I frequently stand accused of being unable to distinguish between the various types of unstructured home education. "The idiot," some irate autonomous educator will cry, "Doesn't he know that what he is talking about is really informal education?" Or laisse faire parenting or unschooling or whatever. The fact is that I do myself know the difference between these divers pedagogic techniques, but am wholly unconvinced that many of the parents who claim, "We are autonomous" are similarly able to make such fine distinctions.
I am quite sure that many of those posting here and on the HE-UK and EO message boards are well informed and consistent in the approach to autonomous education. I also have no doubt that if the thing is conducted properly, the results can be impressive. Not, I suspect, as impressive as those achieved by more conventional means, but that might be a personal prejudice. My concern is with the tens of thousands of parents who deregister their children and have absolutely no idea how to go about educating them, whether autonomously or otherwise.
For articulate, educated and influential home educators such as the activists of Education Otherwise to propagate ideas which can in the wrong hands cause terrible damage to a child's educational attainment is, to me, a specially horrible example of irresponsible intellectual pride. Many parents who have trouble with their child's school for a variety of reasons, stumble across sites for home educators on the internet and jump at once to the conclusion that any fool can educate their child. There's nothing to it; why, the child will practically teach himself! This is of course absolute nonsense as any real autonomous educator will probably tell you.
I have also been accused many times of wanting to limit people's choices in home education and hoping that local authorities will ban autonomous education and insist upon a structured approach. Nothing could be further from the truth. I certainly believe that a very structured approach is likely to yield better results, but that's just me. My real objection is founded on human nature. Let me explain.
If we take a large group of people, say a thousand or so, and give them a really simple instruction, perhaps to raise their right hands, here is what will happen. About half of them will raise their right hands. Another couple of hundred will raise their left hands. About the same number will raise both hands and a hundred won't raise either hand. And a few will probably raise one leg or stand on their heads. There will also be a rising murmur of voices muttering things like, "What does he mean, hands?" and "Did he say left or right?"
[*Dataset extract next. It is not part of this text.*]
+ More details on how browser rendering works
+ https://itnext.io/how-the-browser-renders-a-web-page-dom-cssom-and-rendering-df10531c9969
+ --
I am assuming precisely the same situation for home education. That is to say that most of those parents using a structured system will not really understand what they are up to and screw up a lot. And of course the same goes for those supposedly following autonomous methods. Most of them won't have any clear idea of what they are up to. However, I think that a structured education poorly delivered and incompletely understood is likely to yield far better results than an autonomous education which is not being done properly.
In other words, I spent years planning and executing my child's execution in a very coherent and well organised way. Some autonomously educating parents similarly spend years planning and delivering their child's education and I dare say that when we look at the end product there may not be much to choose between the two systems. But when parents don't really know what they are up to, have no real understanding of education or are not prepared to devote their whole life to the business for ten years or so, then I am sure that a clearly structured system of education will be easier for them to implement, rather than some misunderstood and half baked version of autonomous education. In short, somebody teaching their child arithmetic methodically, however badly, will probably get some result. A parent who because of some vague idea of "being autonomous", does nothing, will not.